Concepts Statement No. 2
Service Efforts and Accomplishments Reporting
This summary provides highlights of the Concepts Statement and serves as an introduction to the concepts being presented. This Concepts Statement further develops the objective of service efforts and accomplishments (SEA) reporting and identifies its elements and characteristics. The Statement provides background information on the governmental environment (paragraphs 10-12), governmental decision making (paragraphs 13-17), accountability (paragraphs 18-33), and the reporting of performance information as part of general purpose external financial reporting (GPEFR) (paragraphs 34-49) and calls for further extensive experimentation in measuring and reporting SEA before the GASB considers establishing SEA reporting standards (paragraphs 69-79).
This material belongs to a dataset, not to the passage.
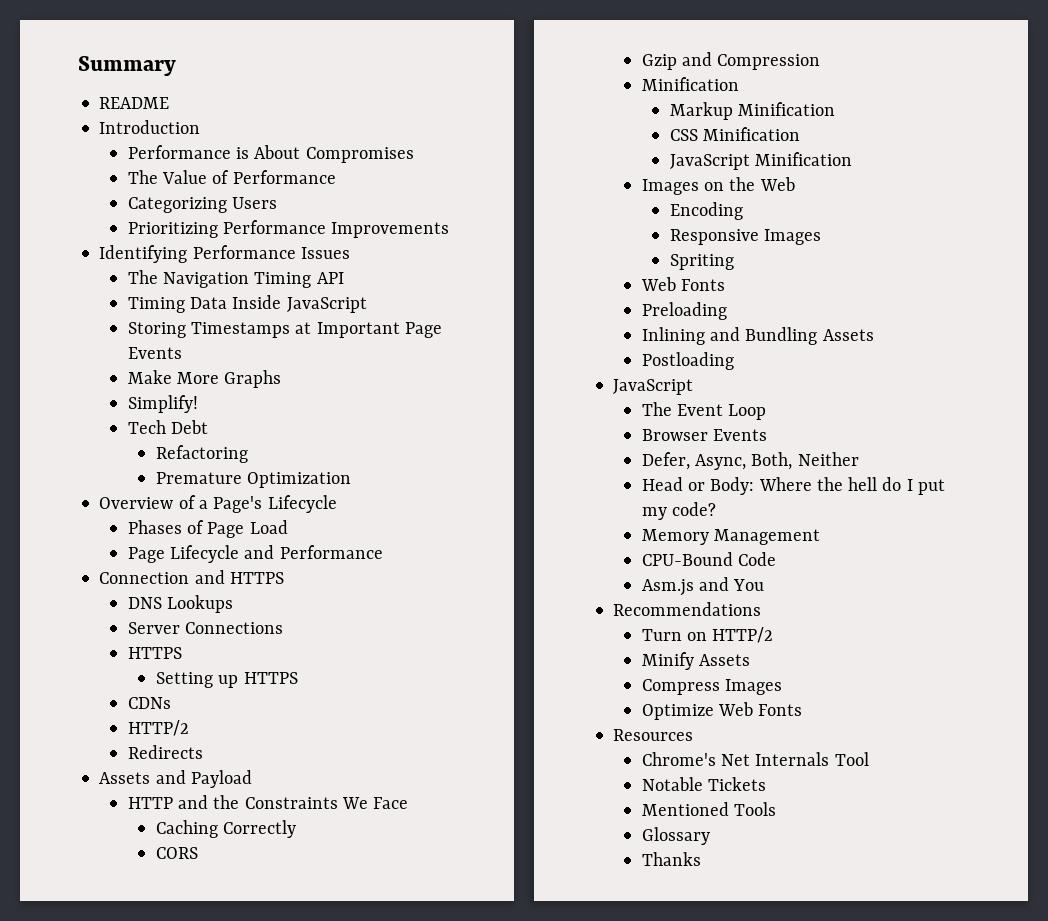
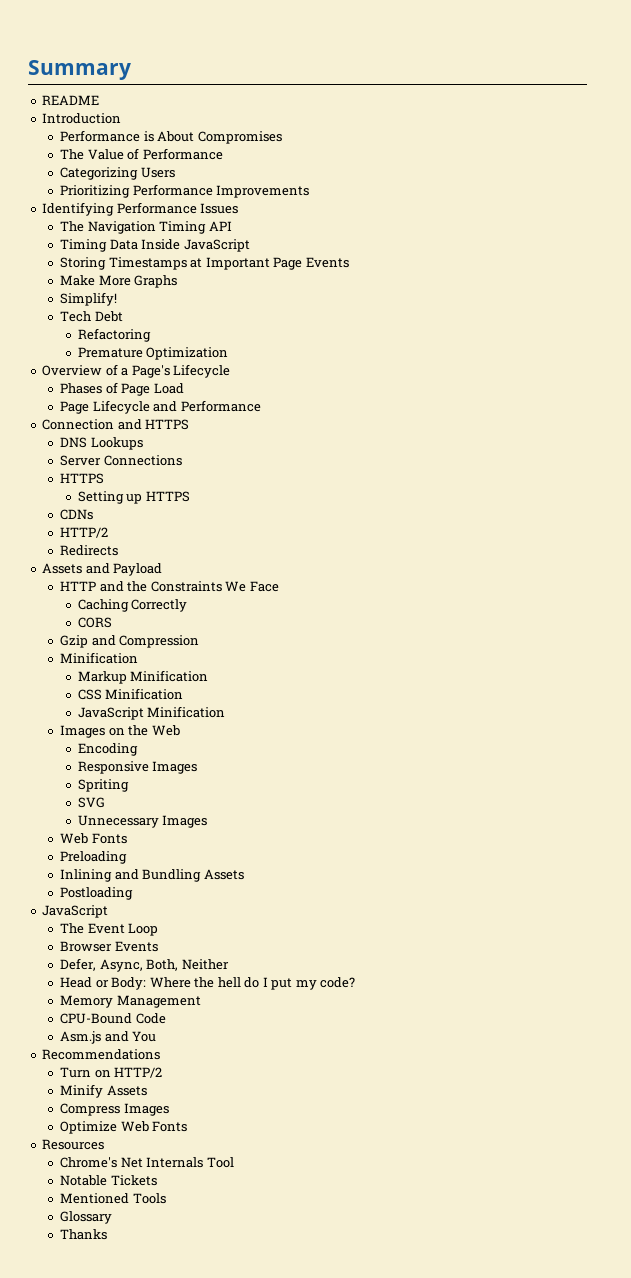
+ SVG
+ Unnecessary Images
SEA Information as Part of GPEFR for State and Local Governmental Entities
General purpose external financial reporting (GPEFR) focuses on providing information to meet the needs of financial report users. This information may be provided in the general purpose financial statements, the comprehensive annual financial report, or other, separate reports. An objective of GPEFR is to provide users with information that will assist them in assessing the performance of the reporting entity. Because the primary purpose of governmental entities is to maintain or improve the well-being of their citizens, information that will assist users in assessing how efficiently and effectively governmental entities are using resources to maintain or improve the well-being of their citizens should play an important role in GPEFR.
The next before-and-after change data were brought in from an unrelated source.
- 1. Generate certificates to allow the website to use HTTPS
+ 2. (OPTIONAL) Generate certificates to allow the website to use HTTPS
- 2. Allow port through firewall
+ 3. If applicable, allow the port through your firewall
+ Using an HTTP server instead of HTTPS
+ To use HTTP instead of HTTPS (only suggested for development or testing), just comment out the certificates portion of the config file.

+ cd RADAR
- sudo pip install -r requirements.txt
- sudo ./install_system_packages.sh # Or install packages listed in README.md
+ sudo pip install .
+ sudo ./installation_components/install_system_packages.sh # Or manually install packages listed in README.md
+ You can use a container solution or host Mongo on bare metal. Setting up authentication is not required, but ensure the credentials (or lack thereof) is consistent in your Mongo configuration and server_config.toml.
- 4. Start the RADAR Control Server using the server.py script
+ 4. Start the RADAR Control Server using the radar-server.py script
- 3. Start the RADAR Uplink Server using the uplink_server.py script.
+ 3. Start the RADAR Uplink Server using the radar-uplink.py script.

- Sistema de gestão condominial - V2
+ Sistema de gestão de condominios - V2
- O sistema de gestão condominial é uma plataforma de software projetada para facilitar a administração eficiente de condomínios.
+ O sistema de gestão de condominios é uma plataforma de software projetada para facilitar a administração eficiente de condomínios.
The SEA reporting objective as originally stated in GASB Concepts Statement No. 1, "Objectives of Financial Reporting," is based on the Board's belief that SEA information is necessary for assessing accountability and in making informed decisions; therefore, to be more complete, GPEFR for governmental entities needs to include SEA information. This information most likely will be reported in a report separate from the comprehensive annual financial report (CAFR). The assessment of a governmental entity's performance requires information not only about the acquisition and use of resources, but also about the outputs and outcomes of the services provided and the relationship between the use of resources and their outputs and outcomes. By focusing on a variety of financial and nonfinancial measures of inputs, outputs and outcomes, and measures that relate efforts to accomplishments, SEA reporting will assist users of GPEFR to more fully assess governmental performance.
Objective, Elements, and Characteristics of SEA Reporting
The objective of SEA reporting is to provide more complete information about a governmental entity's performance than can be provided by the traditional financial statements and schedules to assist users in assessing the economy, efficiency, and effectiveness of services provided (paragraphs 54-56). The elements of SEA reporting include (a) categories of SEA of service accomplishments (output and outcome indicators), and measures that relate service efforts to service accomplishments (efficiency and cost-outcome indicators) (paragraph 50)and (b) explanatory information (paragraphs 51-53).
To promote achievement of the objective of SEA reporting, SEA information should focus primarily on measures of service accomplishments (outputs and outcomes) and measures of the relationships between service efforts and service accomplishments (efficiency); SEA information also should meet the characteristics of relevance, understandability, comparability, timeliness, consistency, and reliability (paragraphs 57-66). This Statement also discusses limitations of SEA measurement and reporting (paragraph 67) and how to enhance the usefulness of SEA information (paragraph 68).
The Board believes that including SEA measures as part of GPEFR would represent a significant improvement in financial reporting practices for state and local governmental entities. In the past, SEA measures have not been included in external reporting by many governmental entities; however, an expanding number of governmental entities presently are developing and using SEA measures. Extensive further experimentation and analysis are needed (a) to determine whether SEA measures that meet the characteristics set forth in this Concepts Statement can be developed for governmental services and (b) to explore how externally reported SEA information is used and the effects its use has on the quality, effectiveness, and efficiency of the services being reported on.
The services provided by state and local governmental entities are diverse and often complex in nature. The GASB cannot by itself determine relevant SEA measures. Therefore, in addition to accountants and others who are involved in financial management, it is essential that other management personnel (including program personnel, budget personnel, performance evaluators, and professional groups), internal auditors, and elected officials, citizens, and other users become active in developing and using SEA measures.
SEA reporting would expand the amount and types of information being gathered and reported externally; therefore, after further government experimentation in SEA measurement, reporting, and use, the GASB will carefully consider benefits and costs of specific SEA measures for different aspects of various services before establishing requirements. If the GASB proposes to require reporting of specific SEA measures, the benefits of those measures will need to be compared to the costs of gathering, verifying, and reporting the underlying data. In assessing the benefits and costs of a specific measure, consideration will be given to such factors as its particular value in measuring accomplishments, the extent to which it has gained general acceptance, its understandability to citizen and oversight groups, and the relative benefits of other, less costly measures.
Unless otherwise specified, pronouncements of the GASB apply to financial reports of all state and local governmental entities, including public benefit corporations and authorities, public employee retirement systems, utilities, hospitals and other healthcare providers, and colleges and universities. Paragraph 7 discusses the applicability of this Concepts Statement.